TerryCavanagh / VVVVVV

The source code to VVVVVV! http://thelettervsixtim.es/
Other
7k stars 559 forks source link

Implement new string formatting system (VFormat) #878

Closed Daaaav closed 2 years ago

Daaaav commented 2 years ago

Changes:

This PR adds a new string formatting system to replace uses of SDL_snprintf and string concatenation.

Making our own string formatting system has been briefly discussed during the review of the localization branch, and on the VVVVVV Discord. It's inspired by Python's format strings, but simpler.

This is primarily to benefit localization - strings will be easier to understand (Now using %s TilesetNow using {area} Tileset, "%s remain""{n_crewmates|wordy} remain"), translators can change the word order for their language's grammar (%1$s is a POSIX extension), and this system is also less error-prone (making the format string not align with the actual arguments won't result in a crash or UB).

It also integrates our needs better - particularly the "wordy" numbers without having to have a help.number_words(n).c_str() at the callsite, translators can opt in and out of wordy numbers per string, and this should also make it easier to solve #859 (see below).

This PR adds the formatting system itself, and changes one SDL_snprintf in the code to use it as a small demo (the rest should probably be done in the localization branch to avoid more unneeded work):

     char buffer[64];
-    SDL_snprintf(buffer, sizeof(buffer), "Now using %s Tileset", tilesets[tiles]);
+    vformat_buf(buffer, sizeof(buffer), "Now using {area} Tileset", "area:str", tilesets[tiles]);

Usage

There are three main functions:

All need to be passed the format string with placeholders to be filled in, an index string describing the arguments, and a number of arguments as described by the index string.

The placeholders in the format string look like {name} or {name|flags}. Flags are separated by |. Some examples of flags are wordy (to turn an integer into a string like "Twenty") and digits=N (which works like %0Nd or %Nd depending on the spaces flag).

The arguments index has a comma-separated list of argument names and their types, like "number:int, total:int, crewmate:str". There's also a but type, for replacing a certain button constant (like BUTTON_INTERACT) to a controller icon in the future.

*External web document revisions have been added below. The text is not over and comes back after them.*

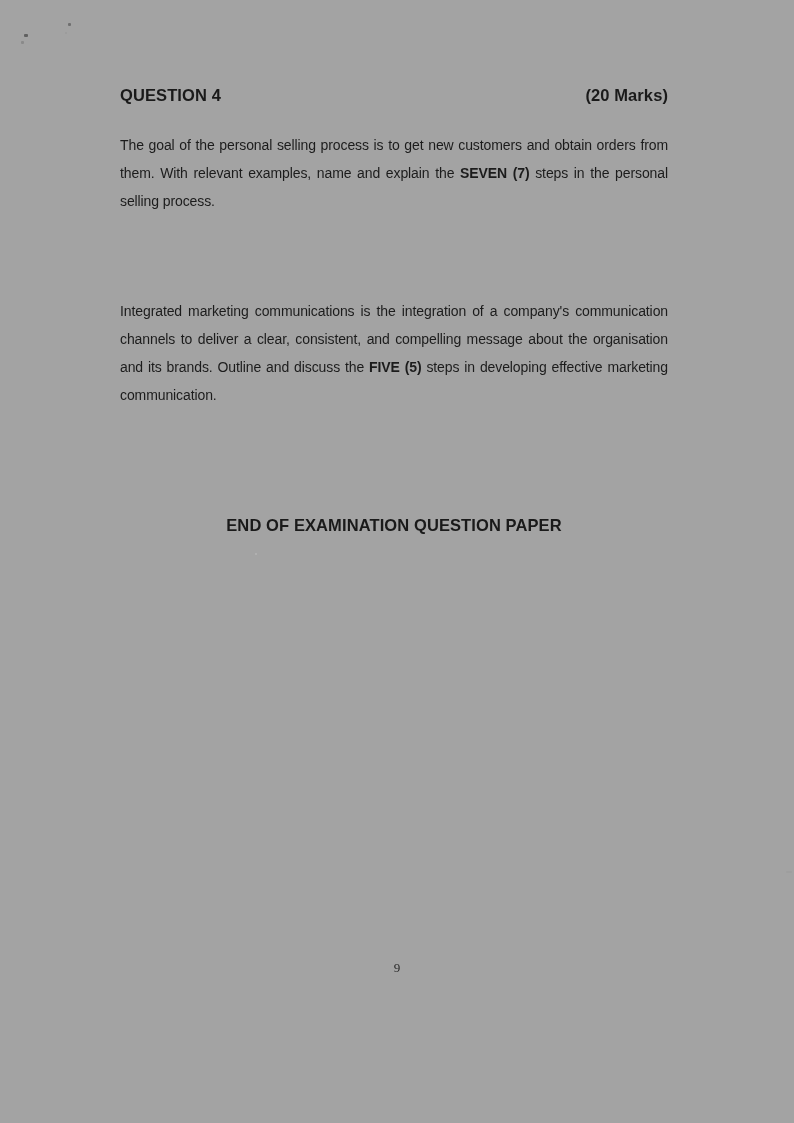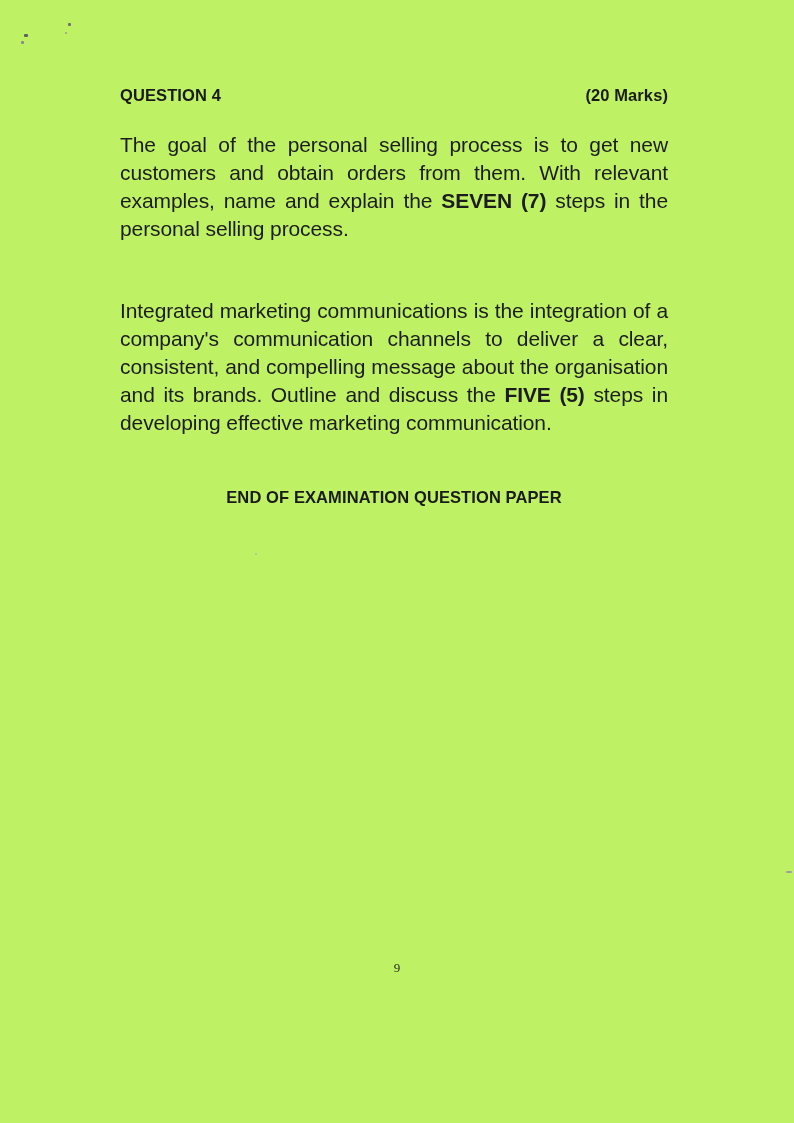"QUESTION 4" .page { background: #bef264 -> #a3a3a3 }
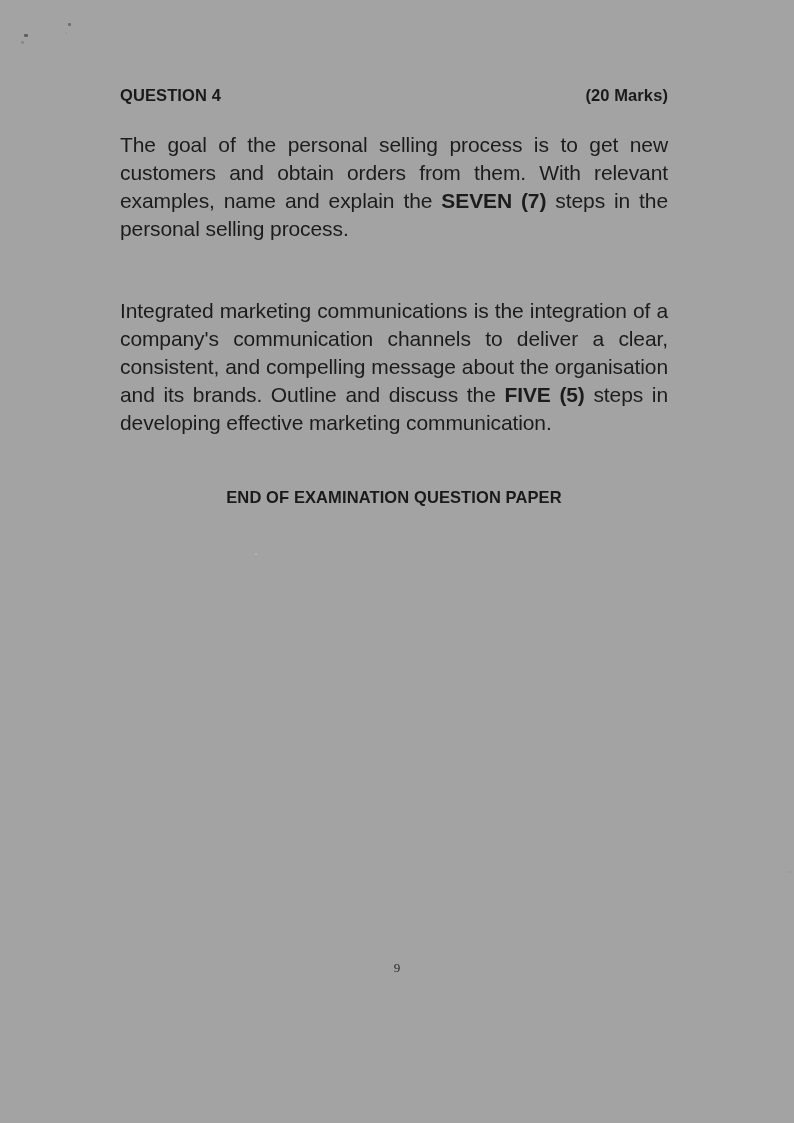"The goal of the personal" .q-body { font-size: 21px -> 14px }
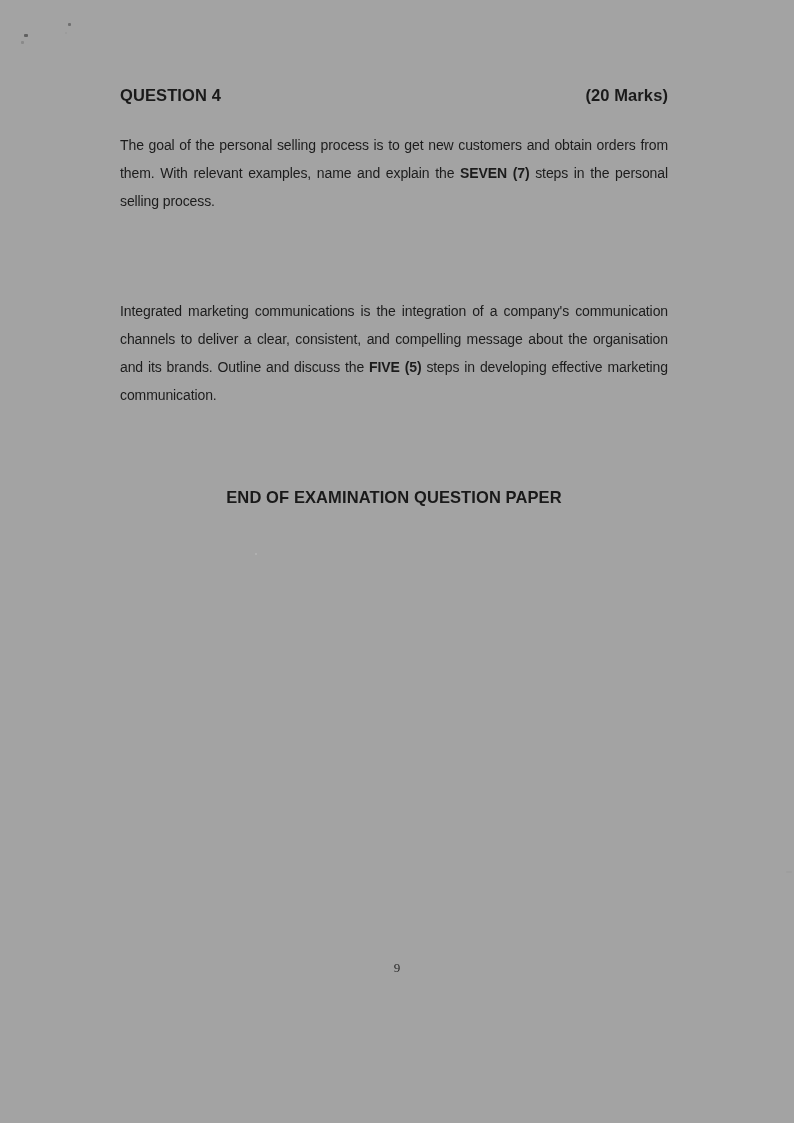"END OF EXAMINATION QUESTION PAPER" .end-note { margin-top: none -> 28px }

Full example: (apparently GitHub's syntax highlighting breaks on this, dunno why)

char buffer[100];
vformat_buf(buffer, sizeof(buffer),
    "{crewmate} got {number} out of {total} trinkets in {m}:{s|digits=2}.{ms|digits=3}",
    "number:int, total:int, crewmate:str, m:int, s:int, ms:int",
    2, 20, "Vermilion", 2, 3, 1
);

=> "Vermilion got 2 out of 20 trinkets in 2:03.001"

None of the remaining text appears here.